Most of these projects and programs by several organizations and institutions are majorly accessed by the elites who live in urban regions of the various African countries. The locals have no access to these information’s and opportunities. These elites end up getting these opportunities just for themselves and a very little proportion of these opportune elites, go back to make a difference or save others. Some even attain high political influence but do little or nothing to safe the girl child from this slavery [6-8].

Some of these organizations and institutions trying to save the girl child are also structurally located in urban areas and only few are located in the rural areas. These few are most times faced with threats and violence by locals who feel threatened by their presence. Some of the traditional and religious leaders have attained a high level of political influence making it difficult to put in place policies that can be enforced to safe the girl child [9,10].


The following recommendations are vital in fighting girl child marriage;

• Various governments need to adopt the December 19, 2011, United Nations General Assembly Resolution 66/170 which declare October 11 as the International Day of the Girl Child, recognizing girls’ rights and the unique challenges girls face around the world.

• Enforcement agencies need to be set up to ensure the nonviolation of girl child rights.

• Continuously synthesize people on the rights of a girl child, the disadvantages of a girl child marriage, benefits of a girl child being educated, emotional and mental balance of both parties before marriage especially at the local level should be carried out. This should be done in various local languages and dialects for proper understanding.

• Governmental and Non-governmental Organizations and institutions need to be structurally stationed at the local levels working together to accomplish better results. There should be a structural platform that the girl child can easily access and seek refuge when her rights are threatened or about to be violated.

• Those who benefits from various successful programs for a girl child should be sent to the local regions to inspire other young girls in pursuing their dreams and visions.


While a number of this girl child have been forced to take laws into their hands by killing their enforced husbands, committing suicide or running away to nowhere in particular, when caught, they have had to face capital punishments and public humiliation. They are also been forced to early child birth which has had adverse effects on them medically and emotionally.

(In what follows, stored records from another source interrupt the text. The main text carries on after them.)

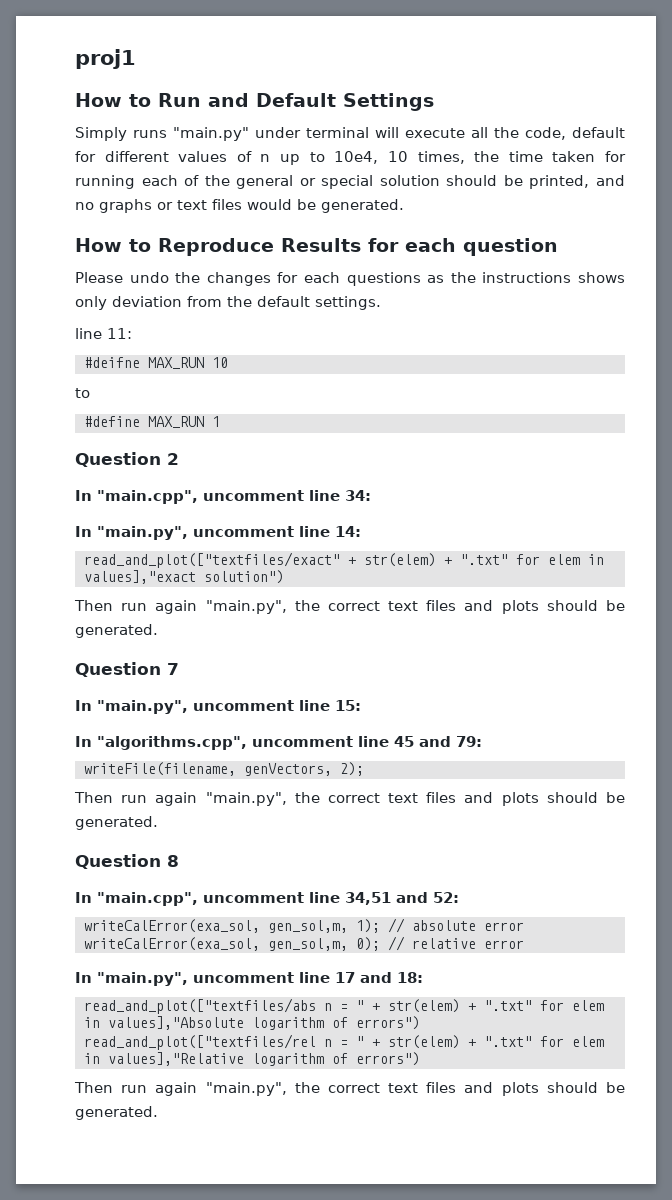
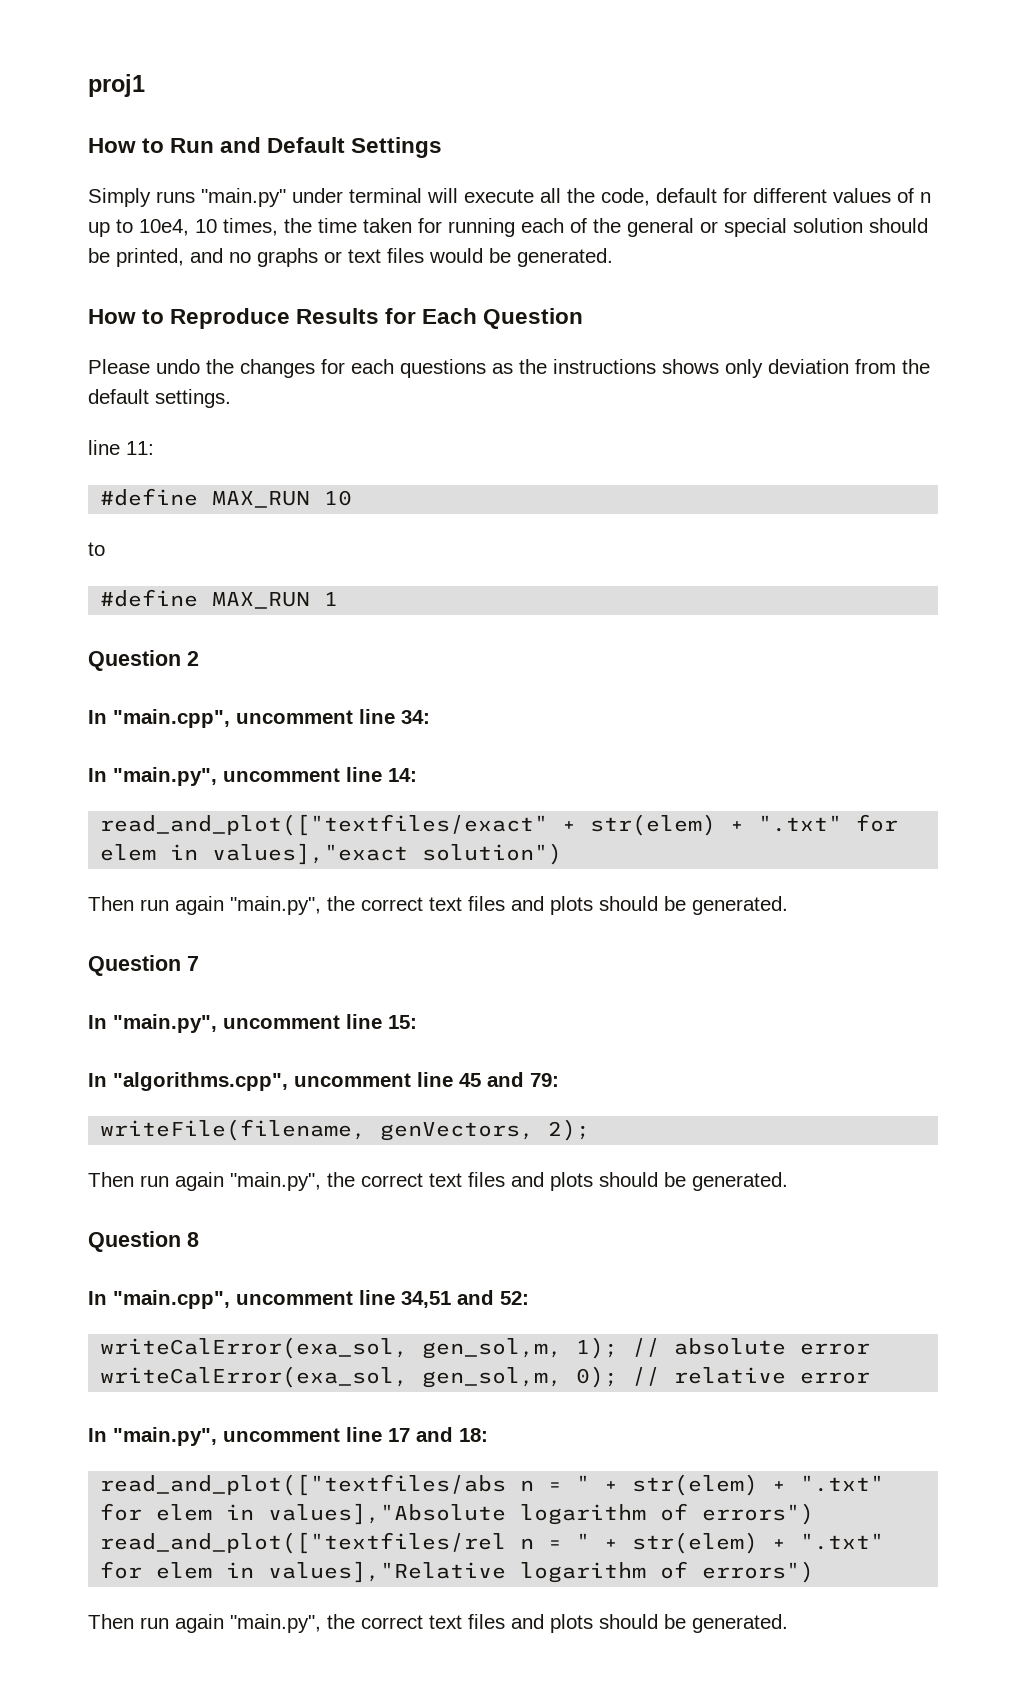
[405,238,558,256] each question -> [422,308,584,329] Each Question
[84,357,140,368] #deifne -> [100,488,199,506] #define

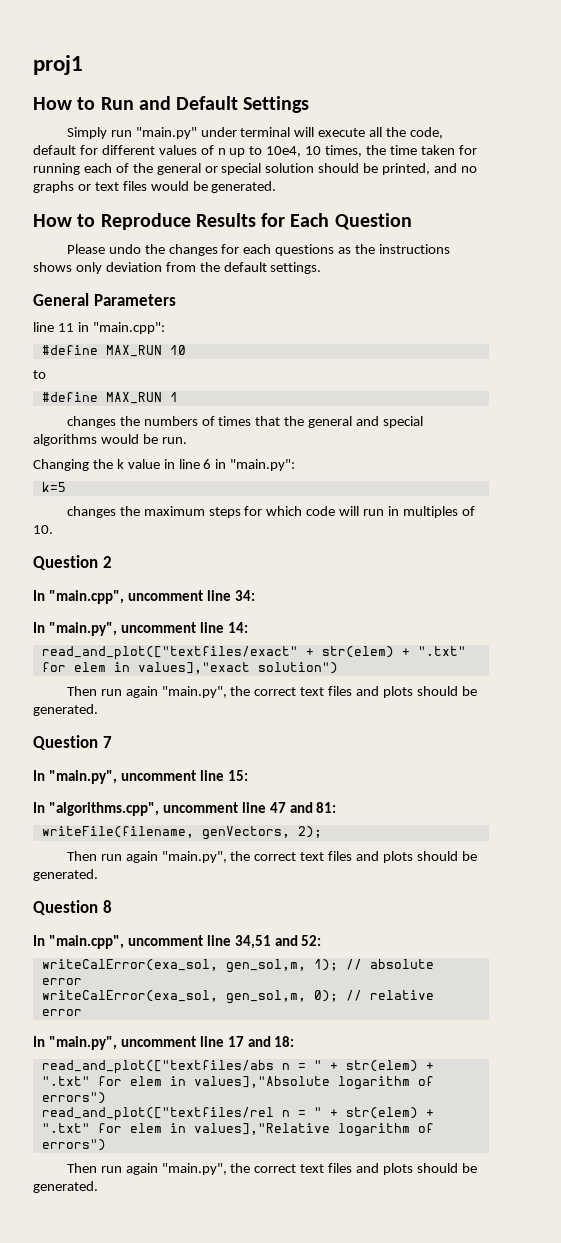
[156,191,195,203] runs -> [110,130,132,137] run
[88,440,154,455] // line 11: -> [33,293,176,306] [33,322,165,334] // General Parameters // line 11 in "main.cpp":
(339, 599) none -> [66,416,423,428] [33,434,187,446] [33,459,296,471] [41,482,66,492] [66,506,475,518] [33,525,53,534] // changes the numbers of times that the general and special algorithms would be run. // Changing the k value in line 6 in "main.py": // k=5 // changes the maximum steps for which code will run in multiples of 10.
[459,1072,559,1087] 45 and 79: -> [269,802,337,813] 47 and 81:

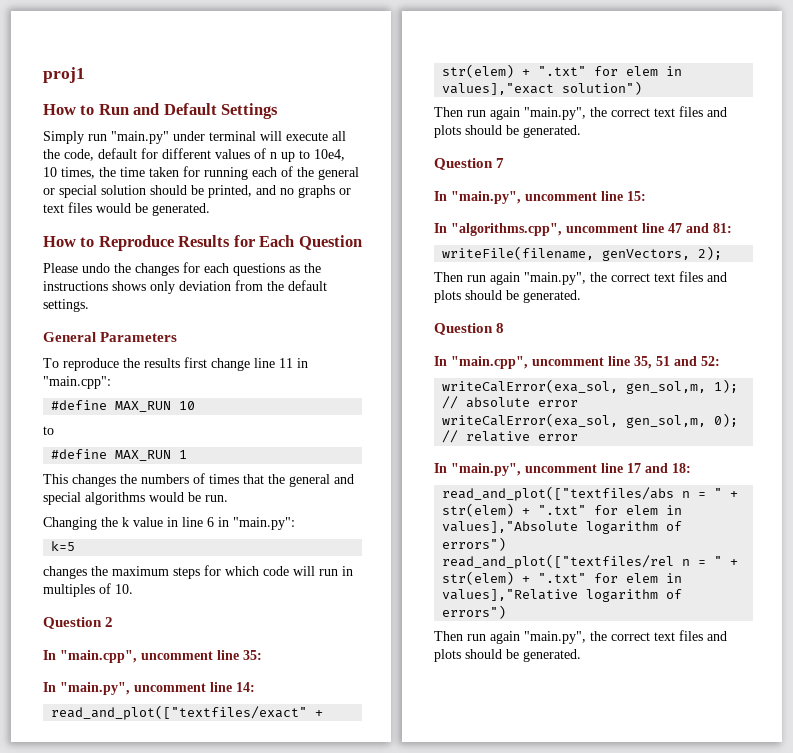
(176, 300) none -> [43,357,250,371] To reproduce the results first change
(178, 397) none -> [43,474,68,484] This
[234,590,255,601] 34: -> [243,650,262,660] 35:
[234,935,271,949] 34,51 -> [634,356,670,369] 35, 51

It is therefore imperative to say that drastic actions with a united joint effort from all stakeholders need to be put in place in-other to stop these cultural defects.

Author Biography

Born on the 27th of March, 1989 in Lagos, Nigeria, Emmanuel attended Corolla International Nur/Pry School in Lagos State, Nigeria and had is secondary education at Lighthouse International Secondary School in Lagos, Nigeria. He proceeded to Babcock University where he attained his Bachelor’s degree in International Law and Diplomacy. He was a member of different committees and associations while at Babcock University and later became the President of the Student Association of his department with an outstanding performance that drew the attention of several international institutions and bodies such as the Nigerian Institute of International Affairs which donated over 300 books to the department library. He also organized a student lecture exchange program with the University of Pretoria, South Africa with the assistance of the South Africa High Commission in Nigeria. In 2013, Due to his outstanding performance while he was the president earned him an appointment has a member of the Planning and Strategy Committee of the Nigerian Society of International Law where he served has the student representative for 4 years. In 2015, he was also appointed has a Country Director for Ghana International Model United Nations before embarking on a Master’s program in International Relations in 2017 at the European University of Lefke, Northern Cyprus where he emerged has the best student in his department with high honors. In 2018 he published an article titled ‘The Sensitivity of Cultural Identity: A Focus on Cameroon’ and has other publications on culture under review.